Figure 6. Not in Vs not Exists

As can be seen from Figure 6, the execution cost of not in is almost 3 times times that of not exists, simply because SQL Server needs to confirm that NULL is present in the Allow null column. According to the equivalent form in Figure 3, not in, we can completely convert the not into the equivalent not exist form, 7 is shown.

Figure 7. Not in conversion to not Exists

Let's compare the cost of Figure 7 and its equivalent not in query, as shown in 8.

Figure 8: Completely equivalent in cost

So we can see that not in requires extra steps to process the null value, which is only defined in the ProductID column in the SalesOrderDetail table to allow NULL, If we also define SalesOrderHeader's SalesOrderID column to allow NULL, we find that SQL Server also requires an additional cost to confirm that there are null values on the column. As shown in 9.

Figure 9. SQL Server solves the problem of nullable columns by joining the left Anti Semi join operator

The not-in corresponding equivalent not-exist form is now shown in code Listing 1.

SELECT  *
 from    Sales.SalesOrderHeader A
WHERE    not EXISTS SELECT *
                      from   Sales.SalesOrderDetail b
                     WHERE  A.salesorderid = B.productid)
         and  not EXISTS SELECT   *
                            from     Sales.SalesOrderDetail b
                           WHERE     is NULL
                         ) )
         and  not EXISTS SELECT 1
                          from   SELECT    *
                                   from      Sales.SalesOrderHeader
                                 as C
                         WHERE   is NULL )

Code Listing 1. When NULL is allowed for a JOIN column two column definition, the not-in equivalent of not EXISTS form

At this point we are simply comparing the IO cases of not and not exists, as shown in 10.

Figure 10. Not in eats very high IO

Summary

This paper expounds the implementation principle of not in and the data inconsistency and performance problems, so as to avoid using not in while writing query, and converting to the not exists equivalent form provided by this paper will reduce a lot of trouble.

Why not using a subquery in SQL Server is not recommended

Contact Us

The content source of this page is from Internet, which doesn't represent Alibaba Cloud's opinion; products and services mentioned on that page don't have any relationship with Alibaba Cloud. If the content of the page makes you feel confusing, please write us an email, we will handle the problem within 5 days after receiving your email.

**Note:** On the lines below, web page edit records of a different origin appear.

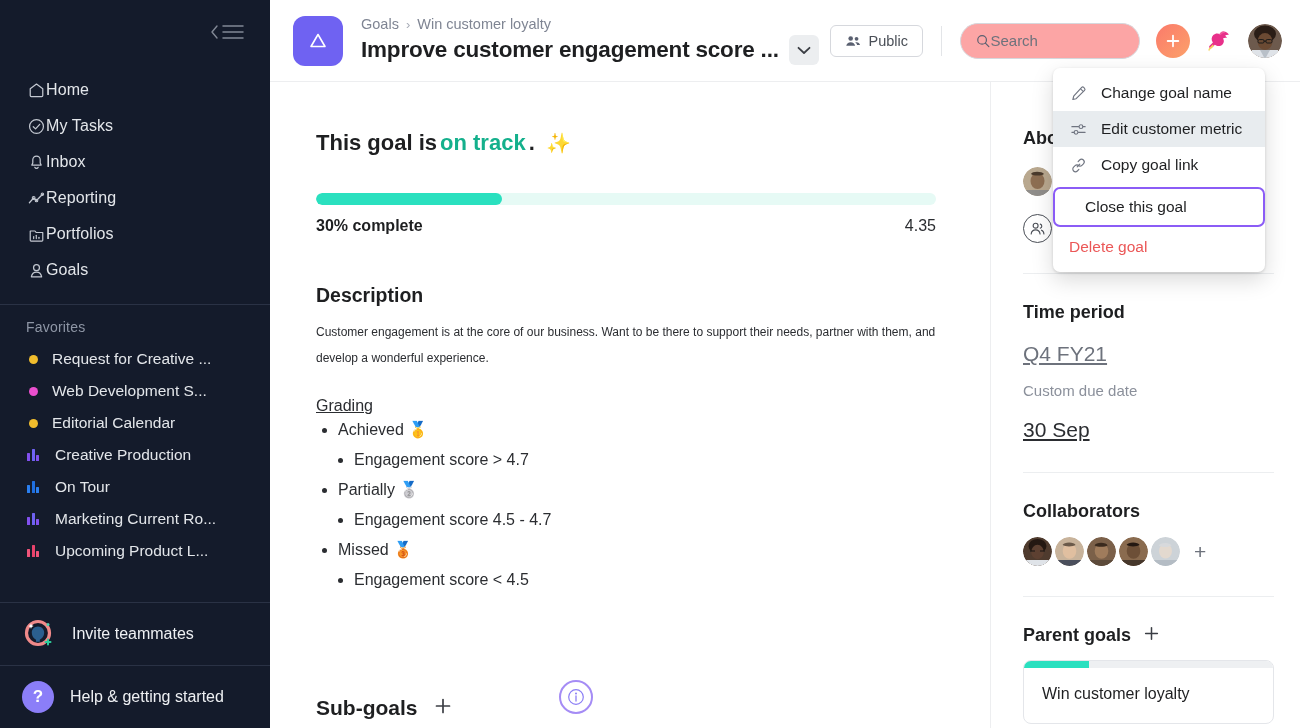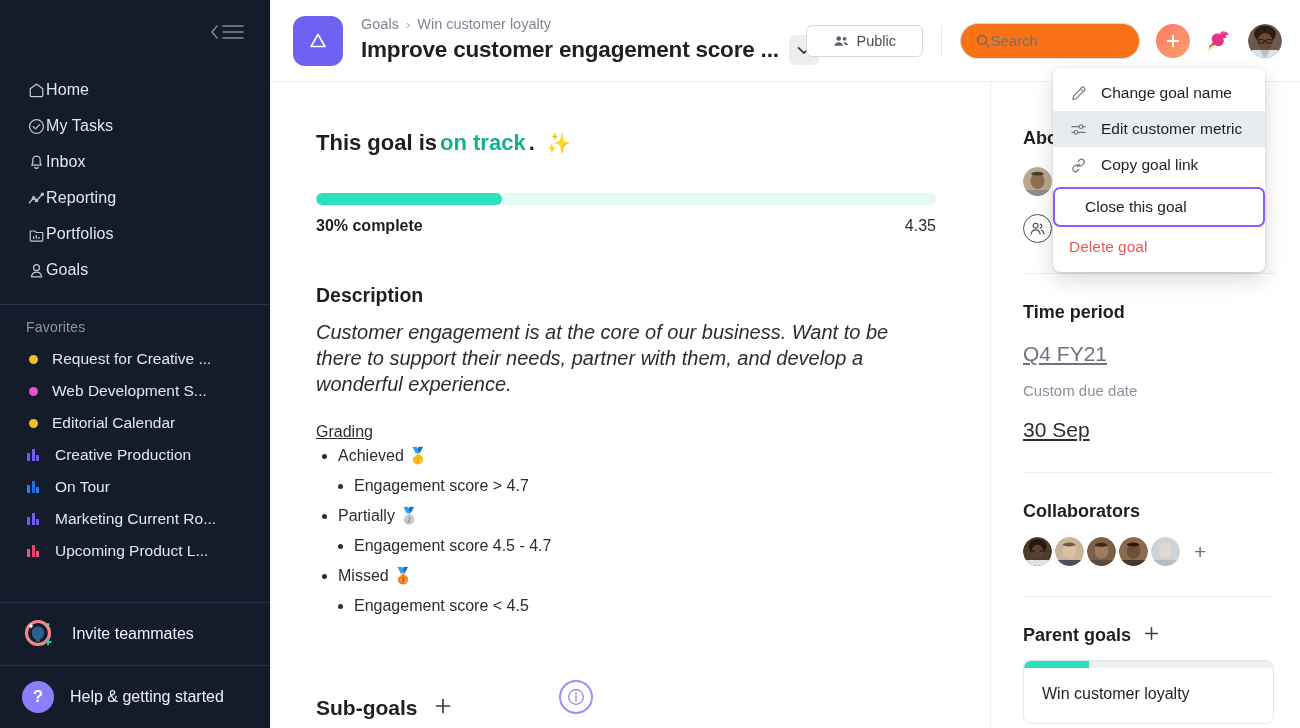--- a/index.html
+++ b/index.html
@@ -84,7 +84,7 @@
   .topbar-right { margin-left: auto; display: flex; align-items: center; gap: 0; }
   .public-pill {
     display: flex; align-items: center; gap: 8px;
-    height: 32px; padding: 0 26px; border: 1px solid #d6d8dd; border-radius: 6px;
+    height: 32px; padding: 0 14px; border: 1px solid #d6d8dd; border-radius: 6px;
     font-size: 14.5px; color: #4a4f57; cursor: pointer; background: #fff;
   }
   .vdiv { width: 1px; height: 30px; background: #e3e5e8; margin: 0 18px; }

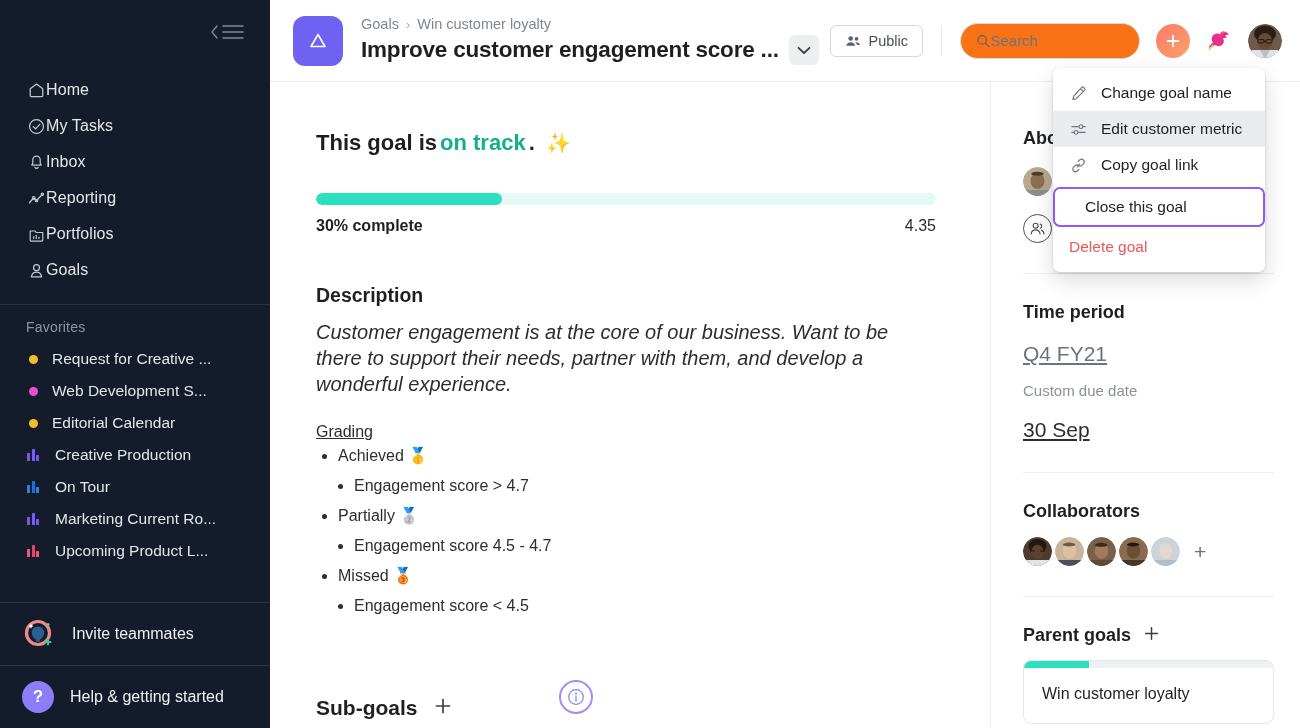--- a/index.html
+++ b/index.html
@@ -91,7 +91,7 @@
   .search-box {
     display: flex; align-items: center; 
     width: 180px; height: 36px; border: 1px solid #d6d8dd; border-radius: 18px;
-    padding: 0 15px; background: #f97316; cursor: text;
+    padding: 0 15px; background: #fca5a5; cursor: text;
   }
   .search-box input {
     border: none; outline: none; font-size: 15px; color: #1e1f21; width: 100%;

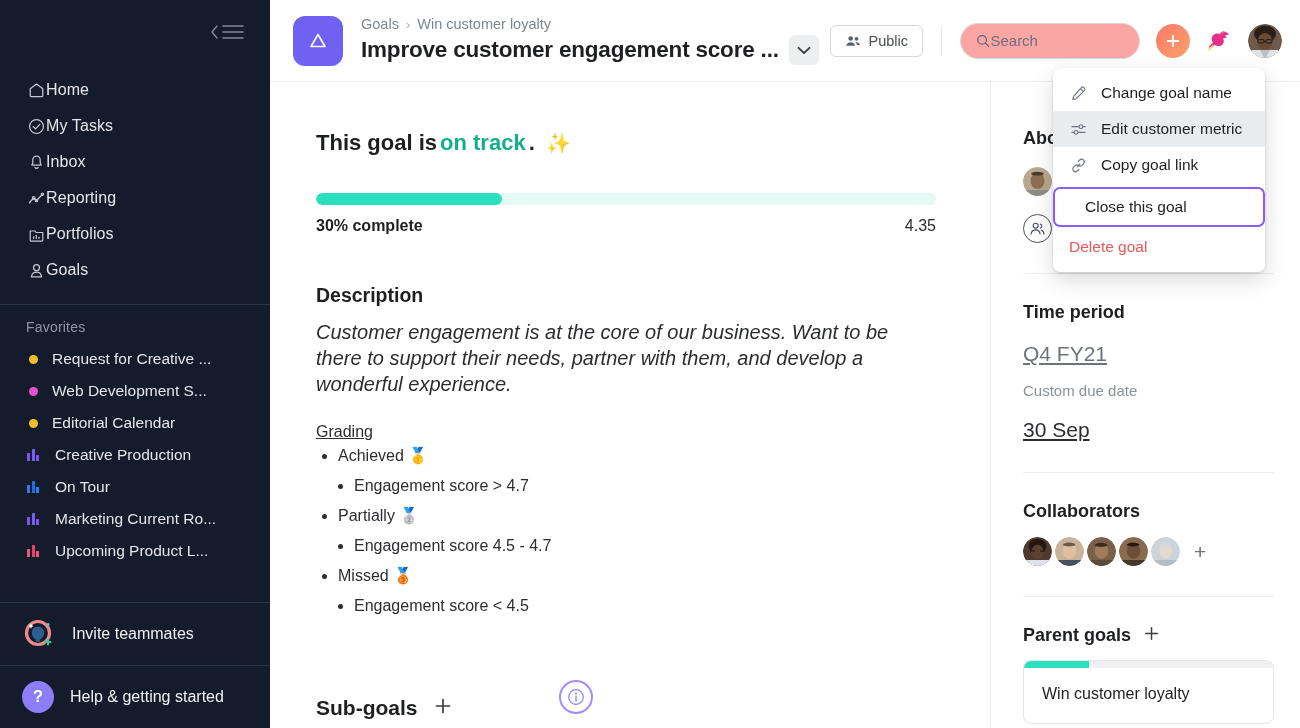--- a/index.html
+++ b/index.html
@@ -125,7 +125,7 @@
   .metric-val { margin-left: auto; font-size: 16px; color: #2b2d31; }
   .sec-title { font-size: 19.5px; font-weight: bold; color: #1e1f21; }
   .desc-sec { margin-top: 49px; }
-  .desc-p { font-size: 20px; color: #2b2d31; line-height: 26px; margin-top: 12px; max-width: 620px; font-style: italic; }
+  .desc-p { font-size: 12px; color: #2b2d31; line-height: 26px; margin-top: 12px; max-width: 620px; }
   .grading-h { font-size: 16px; color: #2b2d31; text-decoration: underline; margin-top: 26px; }
   ul.lvl1 { margin: 0 0 0 22px; }
   ul.lvl1 > li { font-size: 16px; color: #2b2d31; line-height: 30px; list-style: disc; }

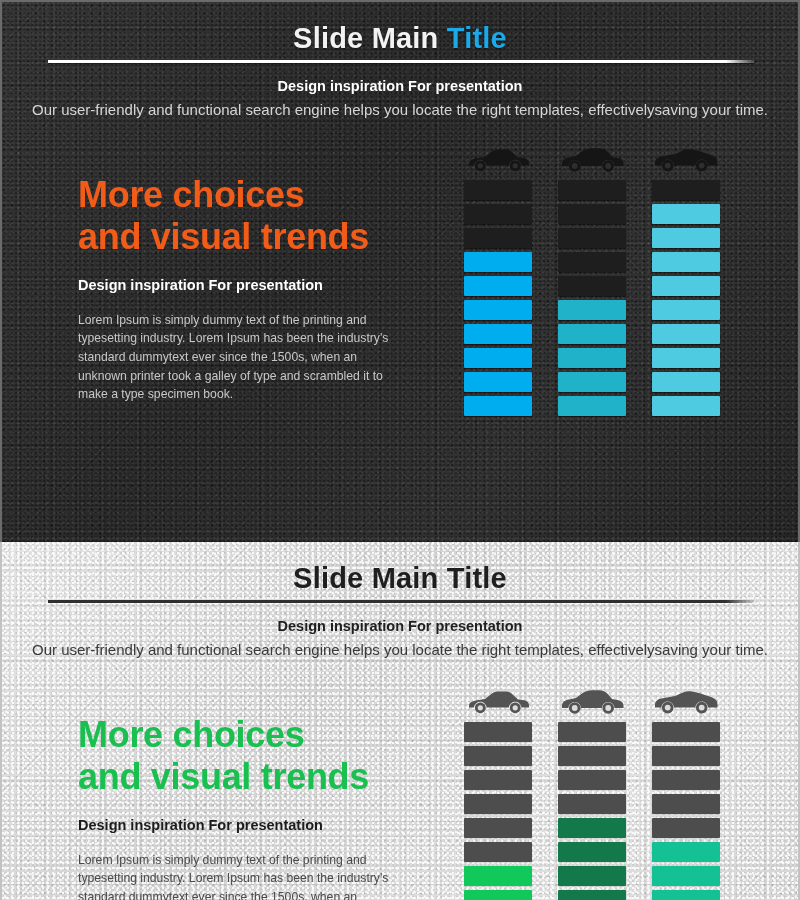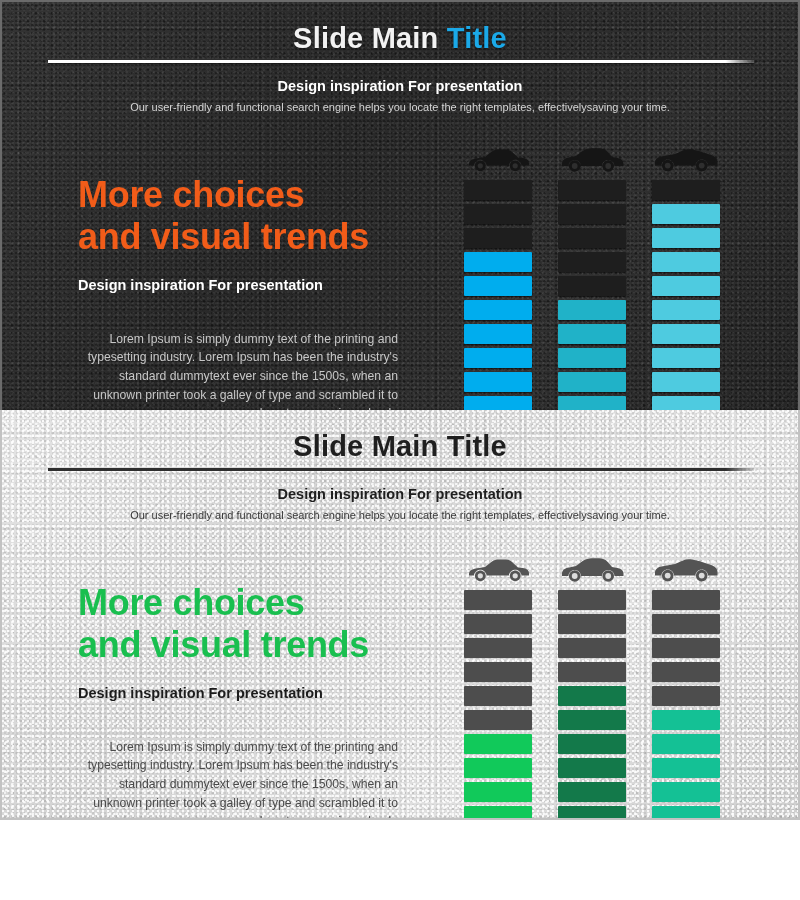--- a/index.html
+++ b/index.html
@@ -23,7 +23,7 @@
   .slide {
     position: relative;
     width: 800px;
-    height: 410px;
+    height: 542px;
     overflow: hidden;
   }
 

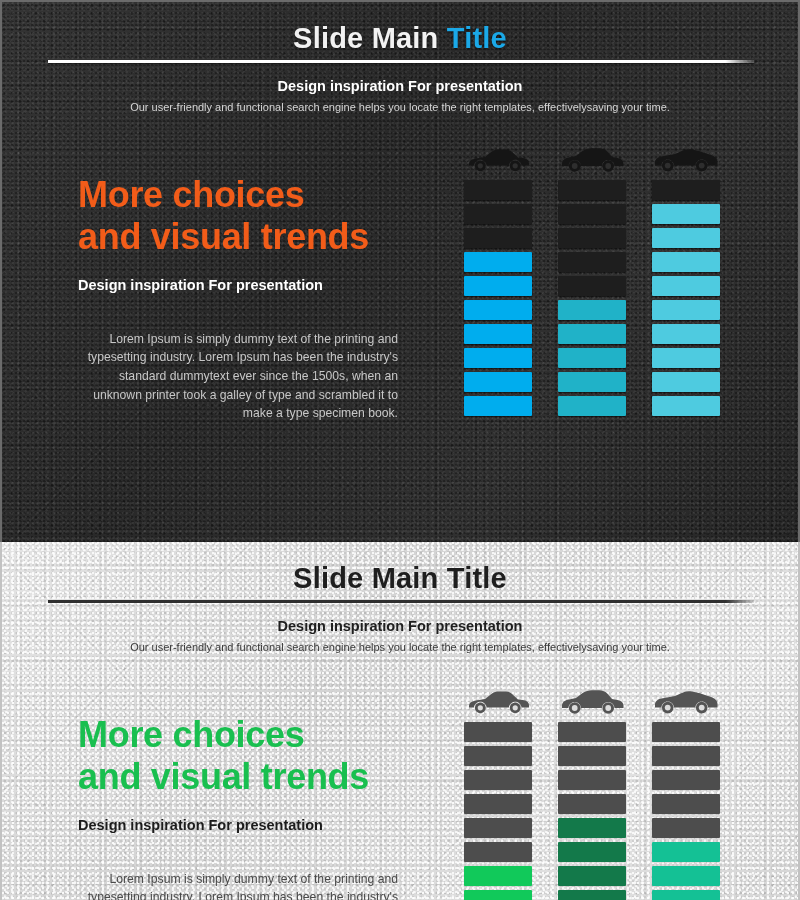--- a/index.html
+++ b/index.html
@@ -97,7 +97,7 @@
 
   .hdr-desc {
     top: 99px;
-    font-size: 11px;
+    font-size: 15px;
   }
   .slide--dark .hdr-desc { color: #d6d6d6; }
   .slide--light .hdr-desc { color: #3a3a3a; }

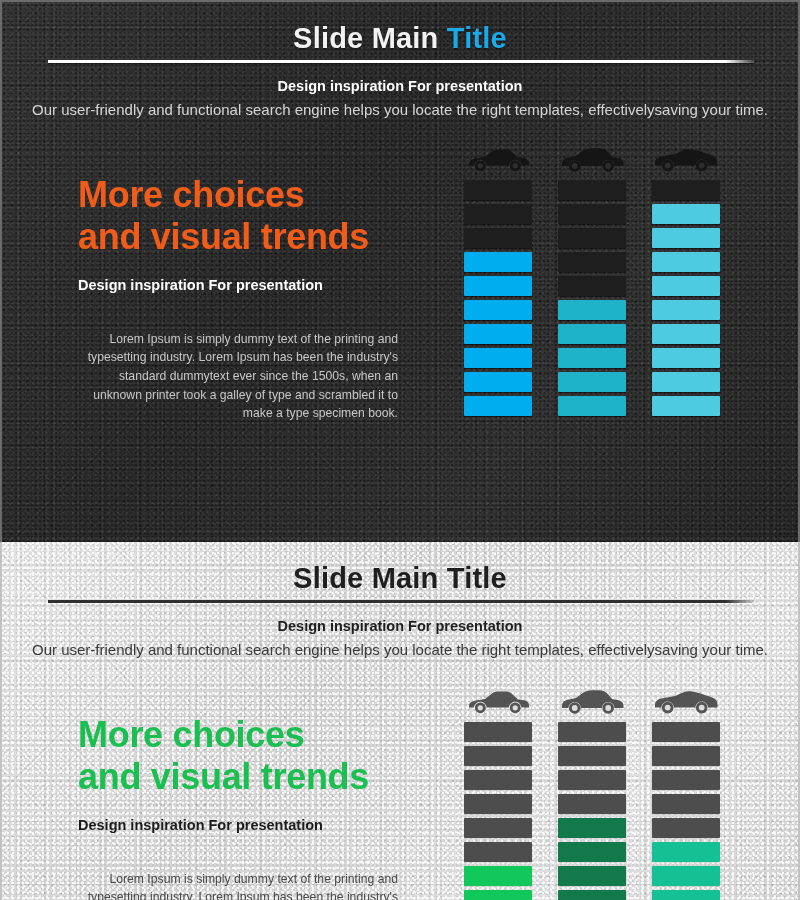--- a/index.html
+++ b/index.html
@@ -123,11 +123,10 @@
   .slide--light .content-sub { color: #1c1c1c; }
 
   .content-body {
-    margin-top: 37px;
+    margin-top: 18px;
     font-size: 12.2px;
     line-height: 1.52;
     width: 320px;
-    text-align: right;
   }
   .slide--dark .content-body { color: #c8c8c8; }
   .slide--light .content-body { color: #4a4a4a; }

If you find any instances of plagiarism from the community, please send an email to: info-contact@alibabacloud.com and provide relevant evidence. A staff member will contact you within 5 working days.

A Free Trial That Lets You Build Big!

Start building with 50+ products and up to 12 months usage for Elastic Compute Service

  • Sales Support

    1 on 1 presale consultation

  • After-Sales Support

    24/7 Technical Support 6 Free Tickets per Quarter Faster Response

  • Alibaba Cloud offers highly flexible support services tailored to meet your exact needs.